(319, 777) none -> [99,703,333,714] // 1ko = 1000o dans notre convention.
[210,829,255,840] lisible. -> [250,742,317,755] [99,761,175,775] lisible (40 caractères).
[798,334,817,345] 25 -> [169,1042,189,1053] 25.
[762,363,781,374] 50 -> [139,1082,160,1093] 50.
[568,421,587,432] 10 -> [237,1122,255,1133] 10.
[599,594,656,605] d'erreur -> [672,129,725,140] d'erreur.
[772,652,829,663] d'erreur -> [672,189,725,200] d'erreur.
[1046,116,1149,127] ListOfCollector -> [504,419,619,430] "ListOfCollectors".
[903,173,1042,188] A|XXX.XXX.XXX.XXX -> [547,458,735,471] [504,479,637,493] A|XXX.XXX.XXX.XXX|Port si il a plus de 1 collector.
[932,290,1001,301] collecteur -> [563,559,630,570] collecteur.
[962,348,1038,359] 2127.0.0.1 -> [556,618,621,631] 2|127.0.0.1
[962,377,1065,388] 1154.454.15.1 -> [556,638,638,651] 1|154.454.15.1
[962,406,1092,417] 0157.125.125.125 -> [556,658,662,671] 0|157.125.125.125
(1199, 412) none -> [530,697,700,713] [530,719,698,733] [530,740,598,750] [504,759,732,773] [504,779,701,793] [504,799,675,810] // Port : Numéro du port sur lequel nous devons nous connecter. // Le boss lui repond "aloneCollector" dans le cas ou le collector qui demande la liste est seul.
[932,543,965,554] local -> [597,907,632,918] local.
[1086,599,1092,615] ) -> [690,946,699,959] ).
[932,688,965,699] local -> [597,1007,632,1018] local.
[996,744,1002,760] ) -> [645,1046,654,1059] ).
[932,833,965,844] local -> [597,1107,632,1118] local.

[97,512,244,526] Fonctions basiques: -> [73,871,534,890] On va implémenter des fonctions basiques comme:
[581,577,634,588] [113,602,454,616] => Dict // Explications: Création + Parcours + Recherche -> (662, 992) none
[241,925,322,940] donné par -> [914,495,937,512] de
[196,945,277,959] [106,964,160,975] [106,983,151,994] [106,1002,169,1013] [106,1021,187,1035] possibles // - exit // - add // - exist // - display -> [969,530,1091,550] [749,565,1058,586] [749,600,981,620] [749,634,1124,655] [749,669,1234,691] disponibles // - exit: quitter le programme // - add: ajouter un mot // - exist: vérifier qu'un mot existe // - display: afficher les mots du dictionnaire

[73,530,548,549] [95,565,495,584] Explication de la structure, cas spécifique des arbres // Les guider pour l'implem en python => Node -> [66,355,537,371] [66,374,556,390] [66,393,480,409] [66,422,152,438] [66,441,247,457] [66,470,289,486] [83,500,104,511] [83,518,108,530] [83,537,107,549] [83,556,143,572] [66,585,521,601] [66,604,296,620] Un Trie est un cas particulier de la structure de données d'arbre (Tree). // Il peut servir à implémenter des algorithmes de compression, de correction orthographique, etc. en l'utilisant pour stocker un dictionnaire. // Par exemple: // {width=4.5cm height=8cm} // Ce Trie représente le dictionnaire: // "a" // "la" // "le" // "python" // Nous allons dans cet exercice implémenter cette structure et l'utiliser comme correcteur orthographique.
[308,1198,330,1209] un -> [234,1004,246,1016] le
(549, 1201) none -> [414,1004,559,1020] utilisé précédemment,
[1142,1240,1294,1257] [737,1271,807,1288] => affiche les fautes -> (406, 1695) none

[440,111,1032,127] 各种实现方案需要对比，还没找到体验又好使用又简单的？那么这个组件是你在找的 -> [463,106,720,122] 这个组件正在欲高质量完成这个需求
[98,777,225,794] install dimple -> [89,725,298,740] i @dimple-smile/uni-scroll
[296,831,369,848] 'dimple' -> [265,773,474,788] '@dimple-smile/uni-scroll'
● ● ● ●
EXERCISE OBJECTIVE
Copy out the entire listing above exactly.

PROBLEM SOLUTION
(319, 777) none -> [99,703,333,714] // 1ko = 1000o dans notre convention.
[210,829,255,840] lisible. -> [250,742,317,755] [99,761,175,775] lisible (40 caractères).
[798,334,817,345] 25 -> [169,1042,189,1053] 25.
[762,363,781,374] 50 -> [139,1082,160,1093] 50.
[568,421,587,432] 10 -> [237,1122,255,1133] 10.
[599,594,656,605] d'erreur -> [672,129,725,140] d'erreur.
[772,652,829,663] d'erreur -> [672,189,725,200] d'erreur.
[1046,116,1149,127] ListOfCollector -> [504,419,619,430] "ListOfCollectors".
[903,173,1042,188] A|XXX.XXX.XXX.XXX -> [547,458,735,471] [504,479,637,493] A|XXX.XXX.XXX.XXX|Port si il a plus de 1 collector.
[932,290,1001,301] collecteur -> [563,559,630,570] collecteur.
[962,348,1038,359] 2127.0.0.1 -> [556,618,621,631] 2|127.0.0.1
[962,377,1065,388] 1154.454.15.1 -> [556,638,638,651] 1|154.454.15.1
[962,406,1092,417] 0157.125.125.125 -> [556,658,662,671] 0|157.125.125.125
(1199, 412) none -> [530,697,700,713] [530,719,698,733] [530,740,598,750] [504,759,732,773] [504,779,701,793] [504,799,675,810] // Port : Numéro du port sur lequel nous devons nous connecter. // Le boss lui repond "aloneCollector" dans le cas ou le collector qui demande la liste est seul.
[932,543,965,554] local -> [597,907,632,918] local.
[1086,599,1092,615] ) -> [690,946,699,959] ).
[932,688,965,699] local -> [597,1007,632,1018] local.
[996,744,1002,760] ) -> [645,1046,654,1059] ).
[932,833,965,844] local -> [597,1107,632,1118] local.

[97,512,244,526] Fonctions basiques: -> [73,871,534,890] On va implémenter des fonctions basiques comme:
[581,577,634,588] [113,602,454,616] => Dict // Explications: Création + Parcours + Recherche -> (662, 992) none
[241,925,322,940] donné par -> [914,495,937,512] de
[196,945,277,959] [106,964,160,975] [106,983,151,994] [106,1002,169,1013] [106,1021,187,1035] possibles // - exit // - add // - exist // - display -> [969,530,1091,550] [749,565,1058,586] [749,600,981,620] [749,634,1124,655] [749,669,1234,691] disponibles // - exit: quitter le programme // - add: ajouter un mot // - exist: vérifier qu'un mot existe // - display: afficher les mots du dictionnaire

[73,530,548,549] [95,565,495,584] Explication de la structure, cas spécifique des arbres // Les guider pour l'implem en python => Node -> [66,355,537,371] [66,374,556,390] [66,393,480,409] [66,422,152,438] [66,441,247,457] [66,470,289,486] [83,500,104,511] [83,518,108,530] [83,537,107,549] [83,556,143,572] [66,585,521,601] [66,604,296,620] Un Trie est un cas particulier de la structure de données d'arbre (Tree). // Il peut servir à implémenter des algorithmes de compression, de correction orthographique, etc. en l'utilisant pour stocker un dictionnaire. // Par exemple: // {width=4.5cm height=8cm} // Ce Trie représente le dictionnaire: // "a" // "la" // "le" // "python" // Nous allons dans cet exercice implémenter cette structure et l'utiliser comme correcteur orthographique.
[308,1198,330,1209] un -> [234,1004,246,1016] le
(549, 1201) none -> [414,1004,559,1020] utilisé précédemment,
[1142,1240,1294,1257] [737,1271,807,1288] => affiche les fautes -> (406, 1695) none

[440,111,1032,127] 各种实现方案需要对比，还没找到体验又好使用又简单的？那么这个组件是你在找的 -> [463,106,720,122] 这个组件正在欲高质量完成这个需求
[98,777,225,794] install dimple -> [89,725,298,740] i @dimple-smile/uni-scroll
[296,831,369,848] 'dimple' -> [265,773,474,788] '@dimple-smile/uni-scroll'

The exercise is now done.